Don’t Trust Spellchecker
Remember that spellcheckers don’t flag sound-alike and look-alike word errors (their, there). Purdue University's Online Writing Lab (OWL) Common Words That Sound Alike offers clear explanations and examples.
And make sure you choose the correct word if spellchecker gives you several word choices. I assume that a miss-click resulted in this classic from a colleague: “We can use a client as a genuine pig to test our new product.” (Surely, he meant to choose guinea!)

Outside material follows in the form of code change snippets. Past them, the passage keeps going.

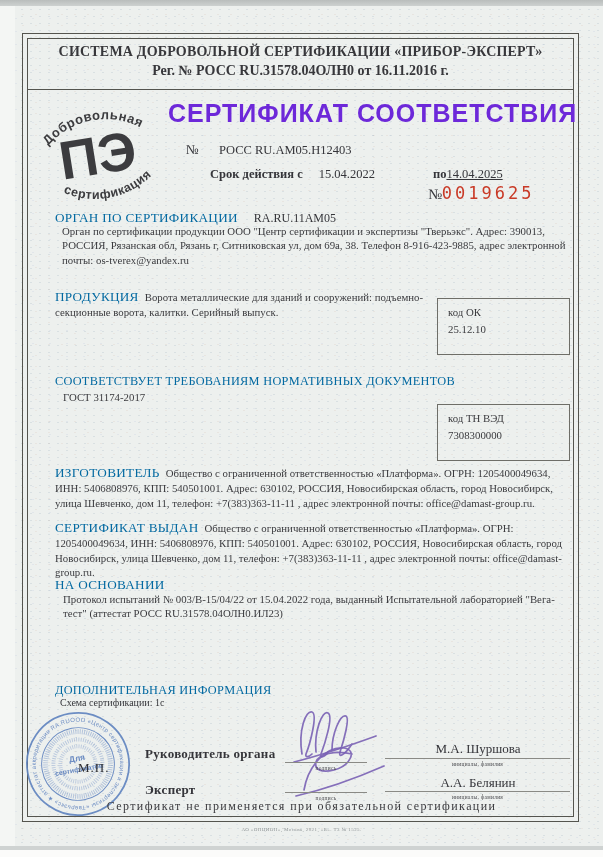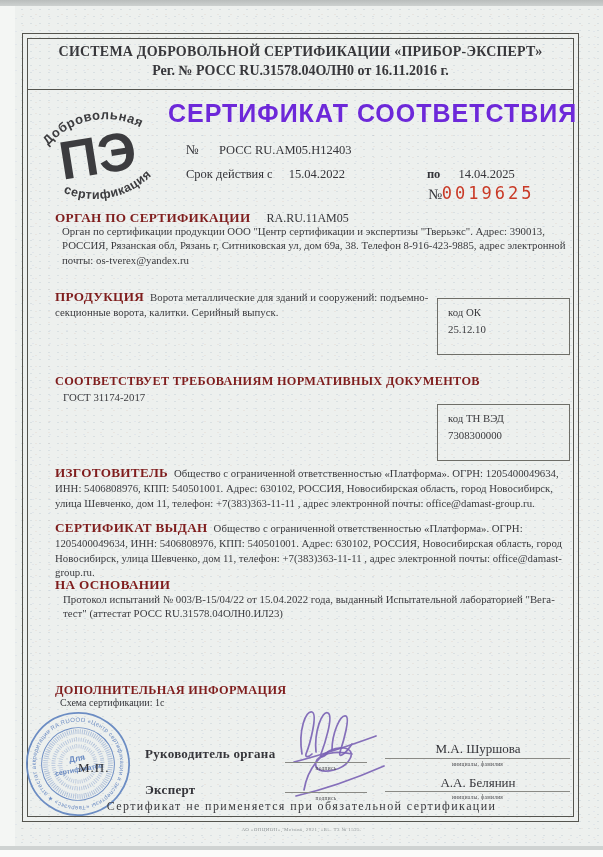"Срок действия с" .row-validity .lbl { font-weight: normal -> bold; margin-left: none -> 24px }
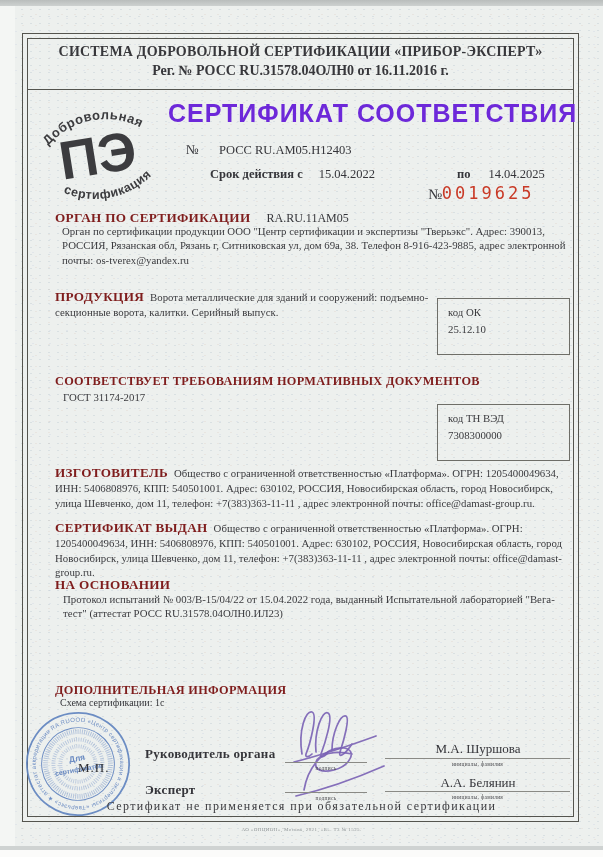"по" .row-validity .po { margin-left: 82px -> 58px }
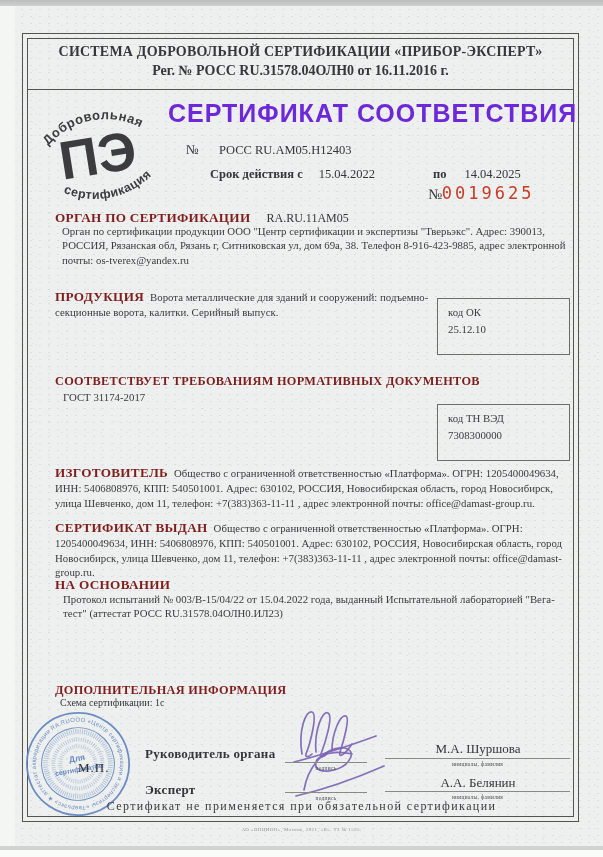"14.04.2025" .row-validity .to { margin-left: 18px -> 0; text-decoration: none -> underline }
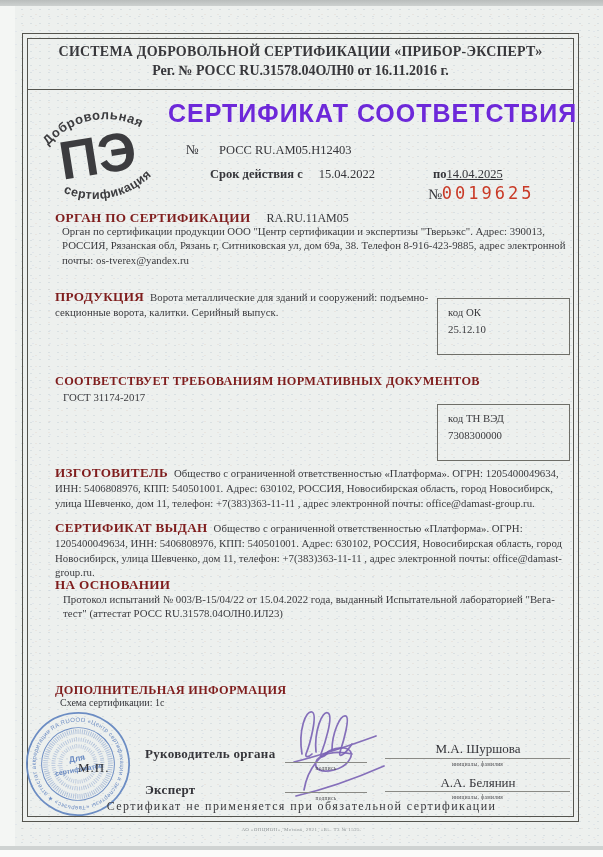"ОРГАН ПО СЕРТИФИКАЦИИ" .sec-label { color: #7f1d1d -> #0369a1; font-weight: bold -> normal }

Compile Your Own Cheat Sheet of Correctly Spelled Words
A good way to compile this cheat sheet is to run your writing drafts through spellchecker. Add to your sheet the correct spelling of any word that’s flagged as incorrect. Then take a look at these lists of commonly misspelled words and add to your list any that you use—and misspell—frequently:
- Doctor Language’s list of 100 Most Often Misspelled Words in English
This list offers hints to help you remember the correct spelling. (For example: “The word neighbor breaks the i-before-e rule and invokes the silent gh. This is fraught with error potential.”)
- ESLDesk’s list of 507 Commonly Misspelled English Words
- The Elements of Style’s list of Words Often Misspelled
And if you don’t think that poor spelling can’t sink a career, remember Vice President Dan Quayle who never quite recovered from his misspelling of potato. (Quayle’s spelling: potatoe.) But Quayle had the last word: “If Al Gore invented the Internet, I invented spellcheck.”